Even as two men who both claim to be working for the Graves Commission try to dissuade her or redirect her from her self-appointed course. Yet both their involvement and Amy’s own investigations lead her inexorably to Two Storm Wood, and to a crime so heinous that the Army has already begun covering it up.
Whatever and however many other books Two Storm Wood reminded me of, at its center it felt like three stories. One is the story of Amy’s journey through the haunted battlefields, mass graveyards and half-ruined towns and villages that haven’t even begun to recover from the war. It’s not just that war is hell, but that its aftermath is every bit as hellish as the actual fighting – if not worse because it’s supposed to be over but it really isn’t.
The second story was Amy’s search for who Edward Haslam really was, and who he became in that no man’s land of trenches and raids and death on every side. We see the beginning of their relationship through Amy’s memories, and their wartime separation through the letters that Edward sent. The most chilling bit of this part of the story is the way that the more she learns, the less she feels she knows – as though everything she thought was true is slipping away from her.
The third part of the story was the mystery of what really happened at Two Storm Wood. In the end, the actions themselves become clear, but the motives behind them didn’t feel like they were as interwoven with the rest of the story as they should have been for a reveal that turned out to be so fundamental. That bit felt kind of tacked on to a story that had been both chilling and affecting as it followed Amy’s journey. They did tie together at the end, but that tie didn’t feel as tight as it should have been.

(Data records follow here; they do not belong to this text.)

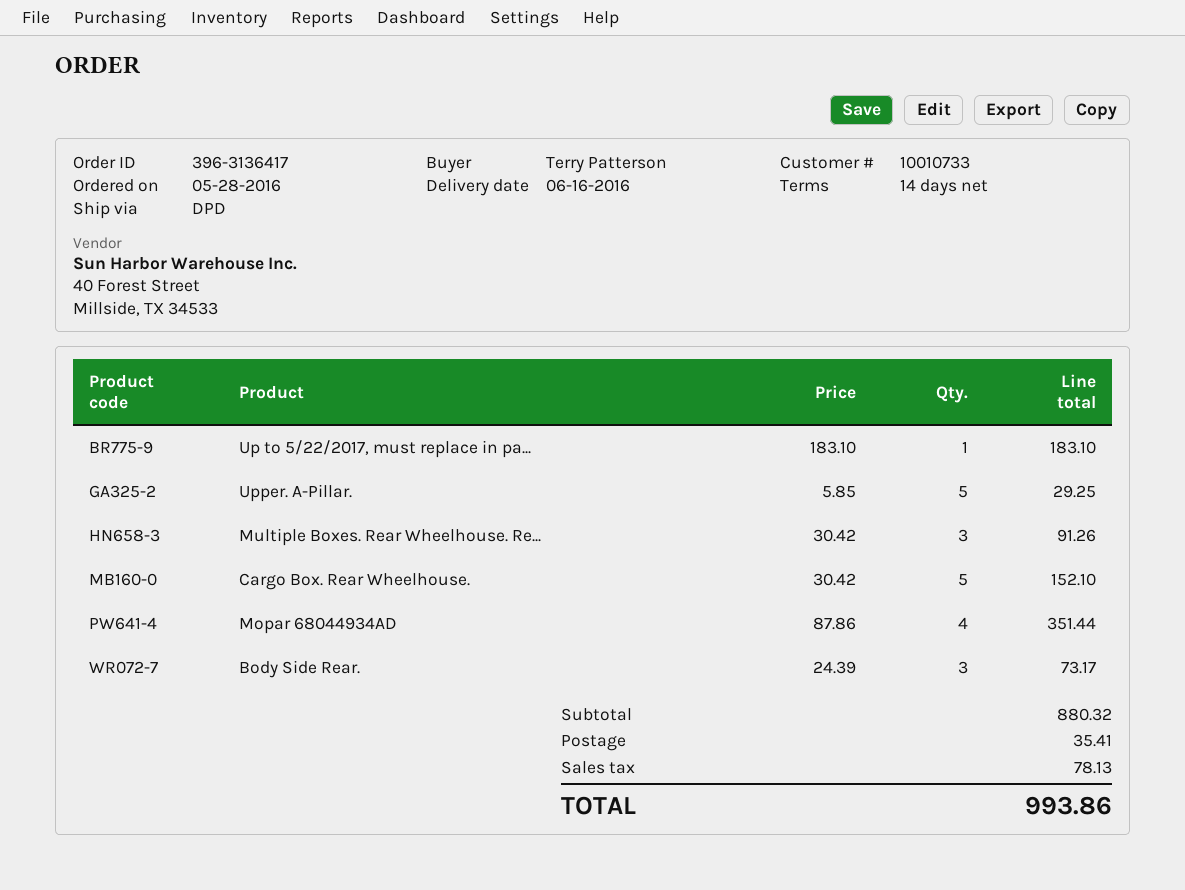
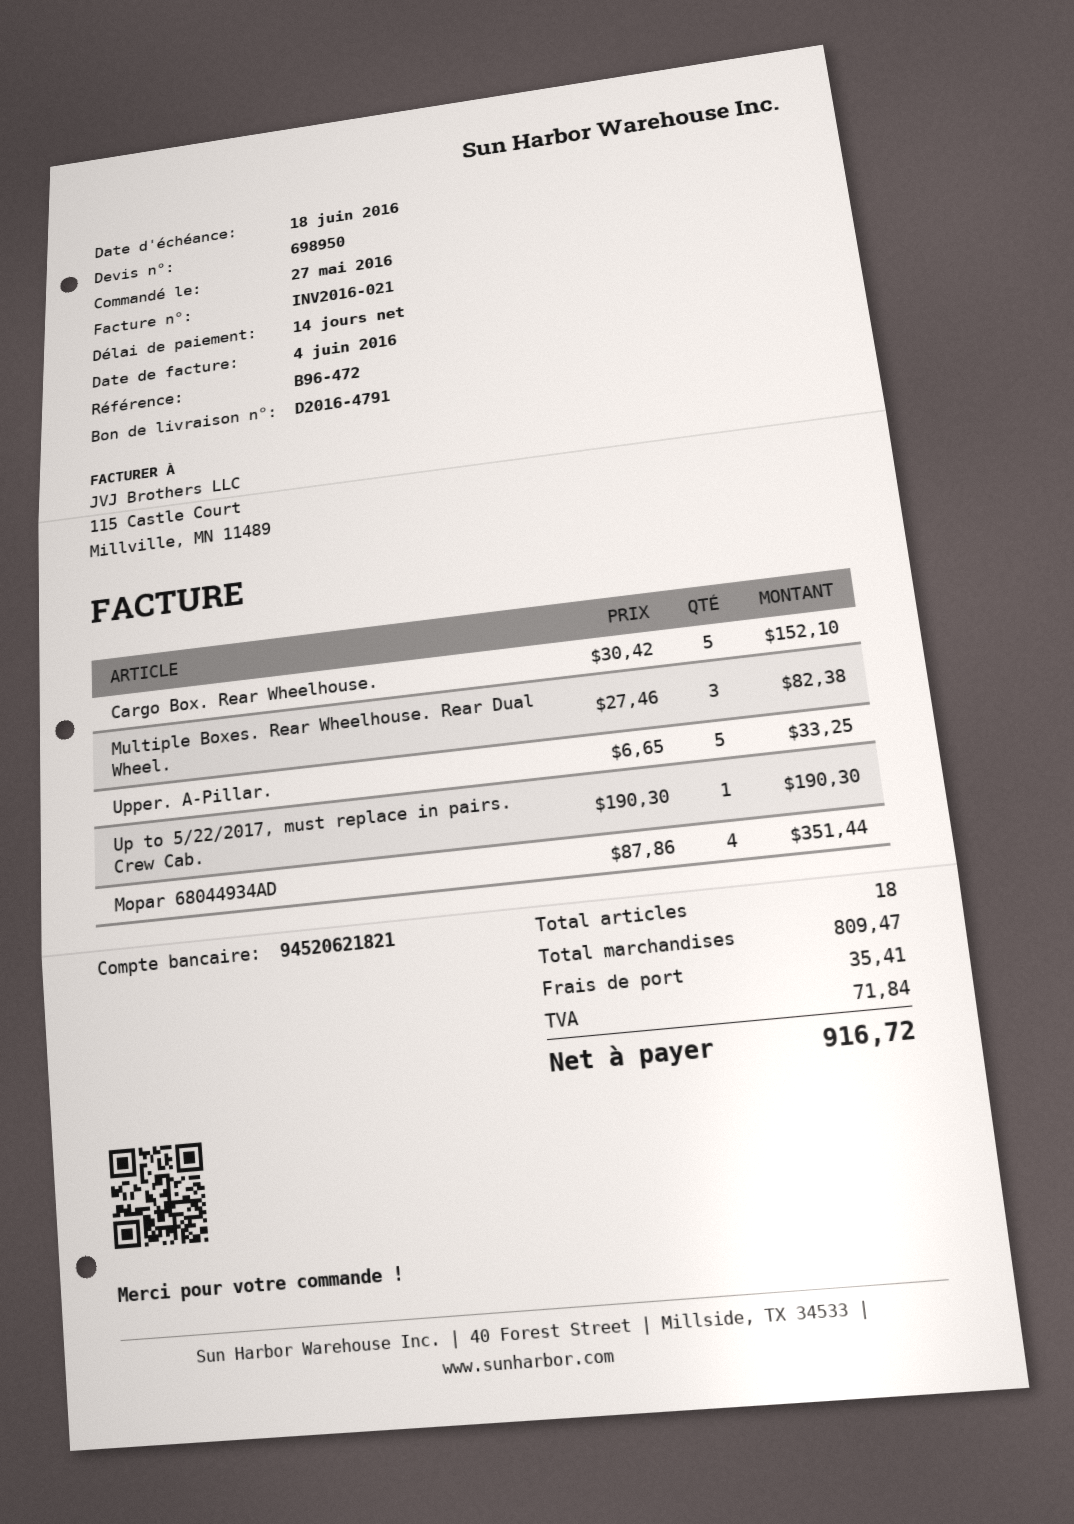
order date: 2016-05-28 -> 2016-05-27
Up to 5/22/2017, must replace in pa...: 1 x 183.10 = 183.10 -> 1 x 190.30 = 190.30
Upper. A-Pillar.: 5 x 5.85 = 29.25 -> 5 x 6.65 = 33.25
Multiple Boxes. Rear Wheelhouse. Re...: 3 x 30.42 = 91.26 -> 3 x 27.46 = 82.38
Body Side Rear.: 3 x 24.39 = 73.17 -> none
subtotal: 880.32 -> 809.47
tax: 78.13 -> 71.84
total: 993.86 -> 916.72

But Amy’s journey is a compelling and heartrending read about the way that the horrors of war are inflicted not just on those who fight but on those who are left behind. And that the scars war leaves behind are just as deep on all sides.
One final note, the Graves Commission whose work Amy follows in this story is not yet done. It’s successor organization, the Commonwealth War Graves Commission, is still finding and identifying the dead of the First World War at the rate of one per week more than a century after the Armistice.